How to use it correctly?
Asked
Active
Viewed 1.6k times
12

smci
- 32,567
- 20
- 113
- 146

poshita singh
- 131
- 1
- 1
- 9
2 Answers
15
I have corrected Lisa's code. It works now!
fp = open(path, 'rb')
from pdfminer.pdfparser import PDFParser, PDFDocument
from pdfminer.pdfinterp import PDFResourceManager, PDFPageInterpreter
from pdfminer.converter import PDFPageAggregator
from pdfminer.layout import LAParams, LTTextBox, LTTextLine
parser = PDFParser(fp)
doc = PDFDocument()
parser.set_document(doc)
doc.set_parser(parser)
doc.initialize('')
rsrcmgr = PDFResourceManager()
laparams = LAParams()
laparams.char_margin = 1.0
laparams.word_margin = 1.0
device = PDFPageAggregator(rsrcmgr, laparams=laparams)
interpreter = PDFPageInterpreter(rsrcmgr, device)
extracted_text = ''
for page in doc.get_pages():
interpreter.process_page(page)
layout = device.get_result()
for lt_obj in layout:
if isinstance(lt_obj, LTTextBox) or isinstance(lt_obj, LTTextLine):
extracted_text += lt_obj.get_text()

Matphy
- 1,086
- 13
- 21
-
Could you add some description about the difference between your code and Lise's? – jhhoff02 Jul 14 '17 at 12:53
-
`extracted_text += string` is changed to `extracted_text += lt_obj.get_text()`. – Matphy Jul 17 '17 at 07:31
-
[This answer](https://stackoverflow.com/a/56125023/1681480) has some corrections to the code above.
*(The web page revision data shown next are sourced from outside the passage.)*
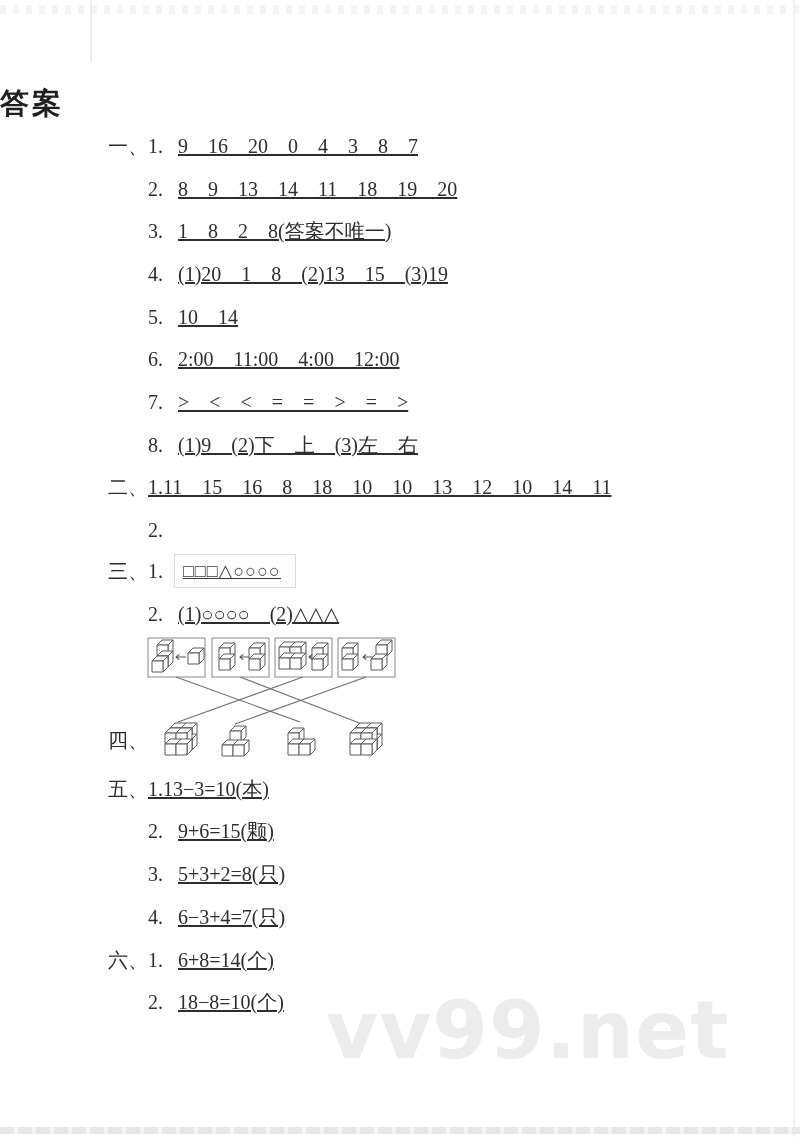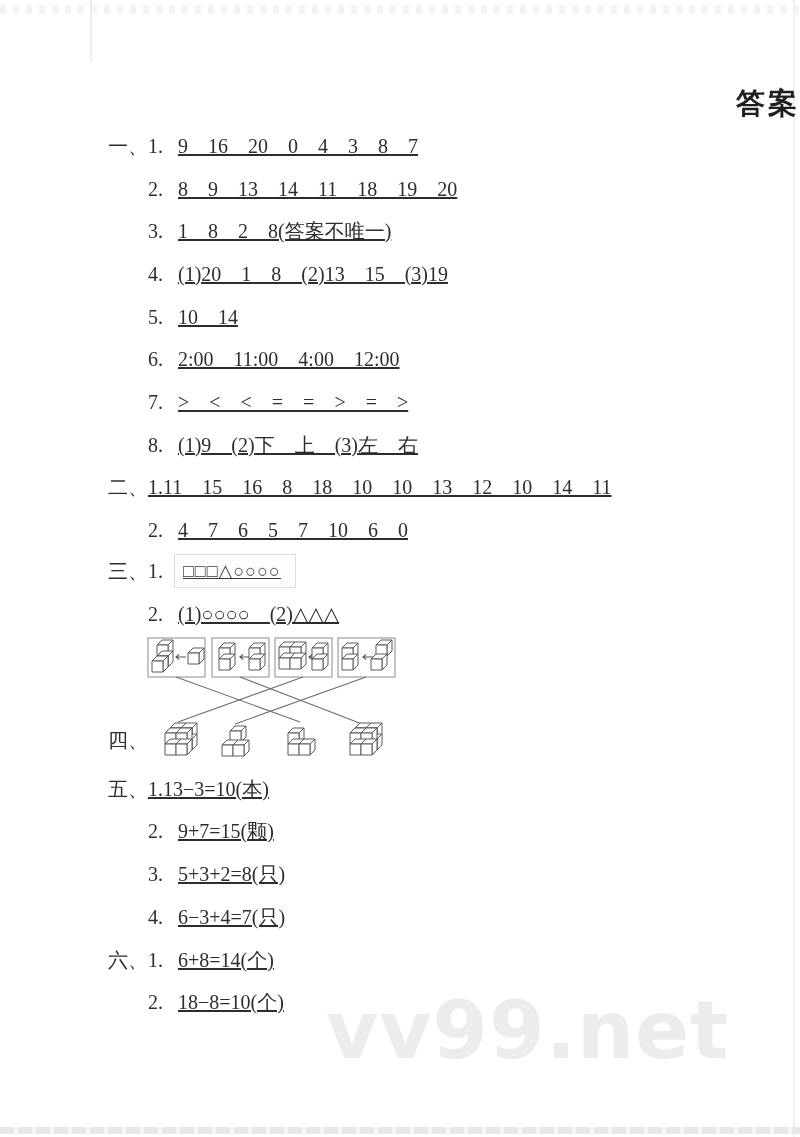"答案" .title { text-align: right -> left }
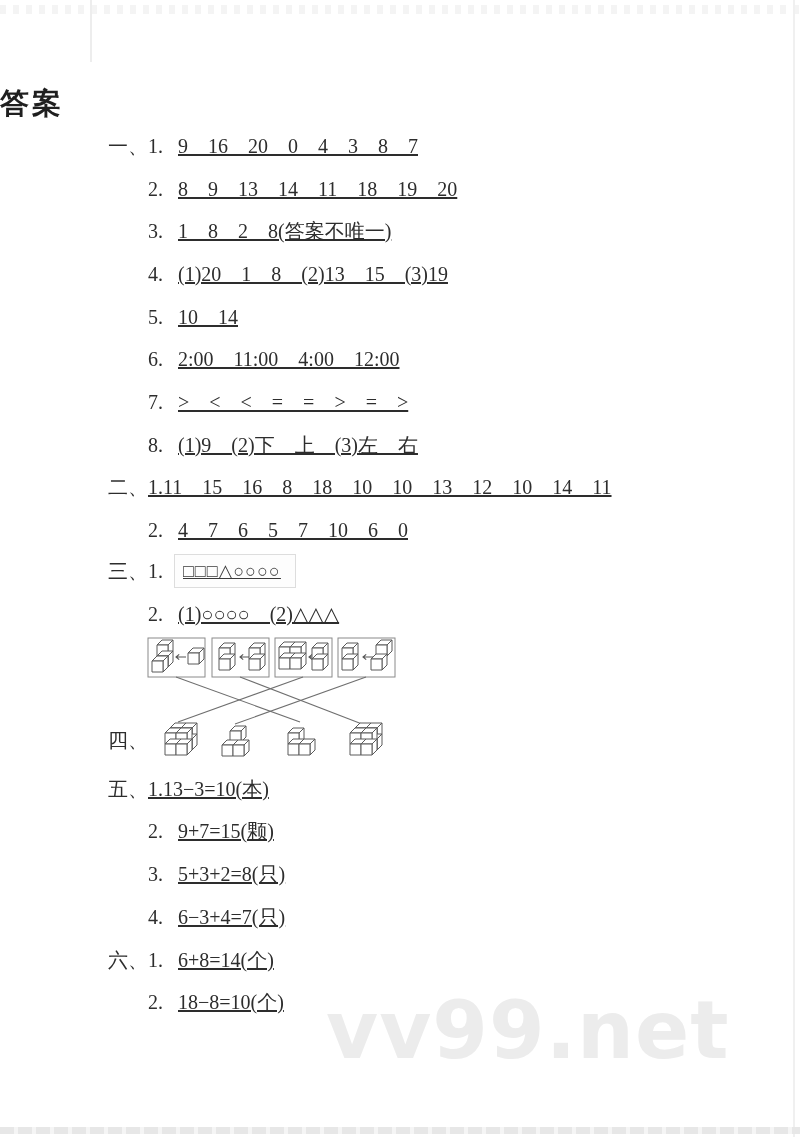"4 7 6 5 7" span.val { html: <span>4 7 6 5 7 10 6 0</span> -> none }
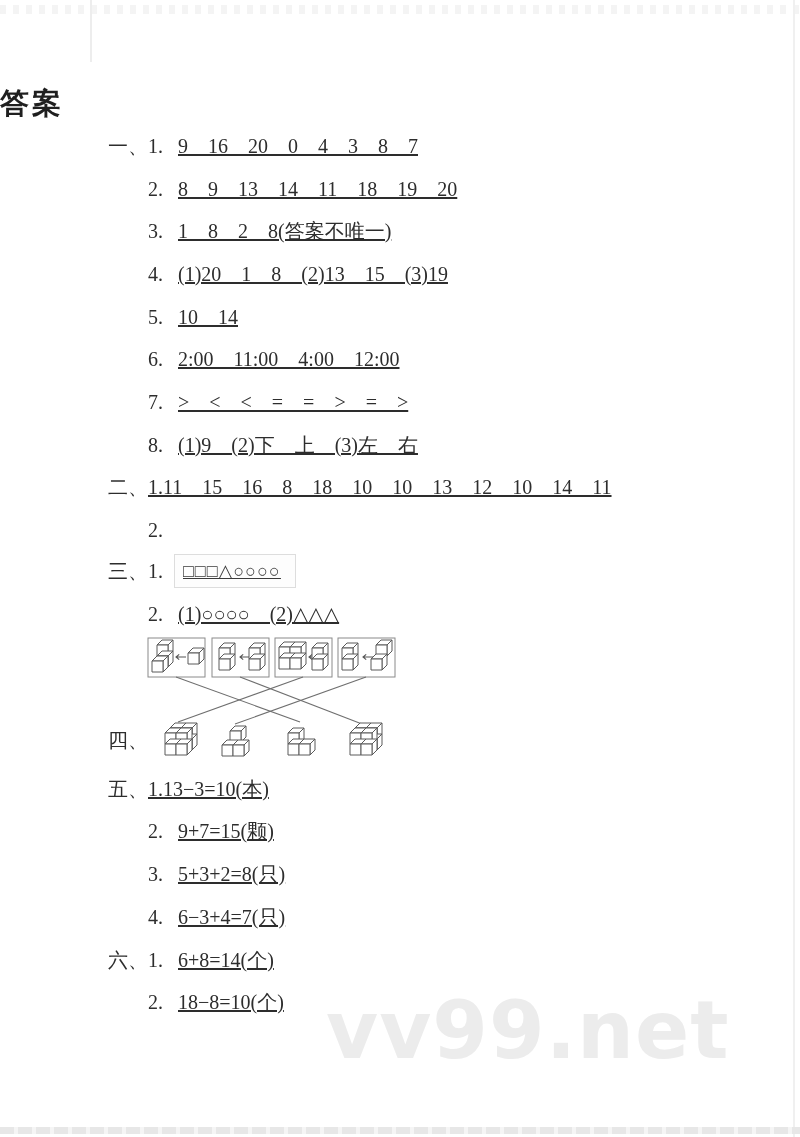"9+7=15(颗)" span.val { text: 9+7 -> 9+6 }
I also deleted the `doc.set_parser` and `doc.initialize` lines to get it to work. – beroe Aug 19 '19 at 08:31
2
I am using python 3.4 but I guess that it works the same way with python 3.5. Here is what I use:
from pdfminer.pdfparser import PDFParser, PDFDocument
from pdfminer.pdfinterp import PDFResourceManager, PDFPageInterpreter
from pdfminer.converter import PDFPageAggregator
from pdfminer.layout import LAParams, LTTextBox, LTTextLine
parser = PDFParser(file_content)
doc = PDFDocument()
parser.set_document(doc)
doc.set_parser(parser)
doc.initialize('')
rsrcmgr = PDFResourceManager()
laparams = LAParams()
#I changed the following 2 parameters to get rid of white spaces inside words:
laparams.char_margin = 1.0
laparams.word_margin = 1.0
device = PDFPageAggregator(rsrcmgr, laparams=laparams)
interpreter = PDFPageInterpreter(rsrcmgr, device)
extracted_text = ''
# Process each page contained in the document.
for page in doc.get_pages():
interpreter.process_page(page)
layout = device.get_result()
for lt_obj in layout:
if isinstance(lt_obj, LTTextBox) or isinstance(lt_obj, LTTextLine):
extracted_text += string
with open('convertedFile.txt',"wb") as txt_file:
txt_file.write(extracted_text.encode("utf-8"))

Lise
- 31
- 3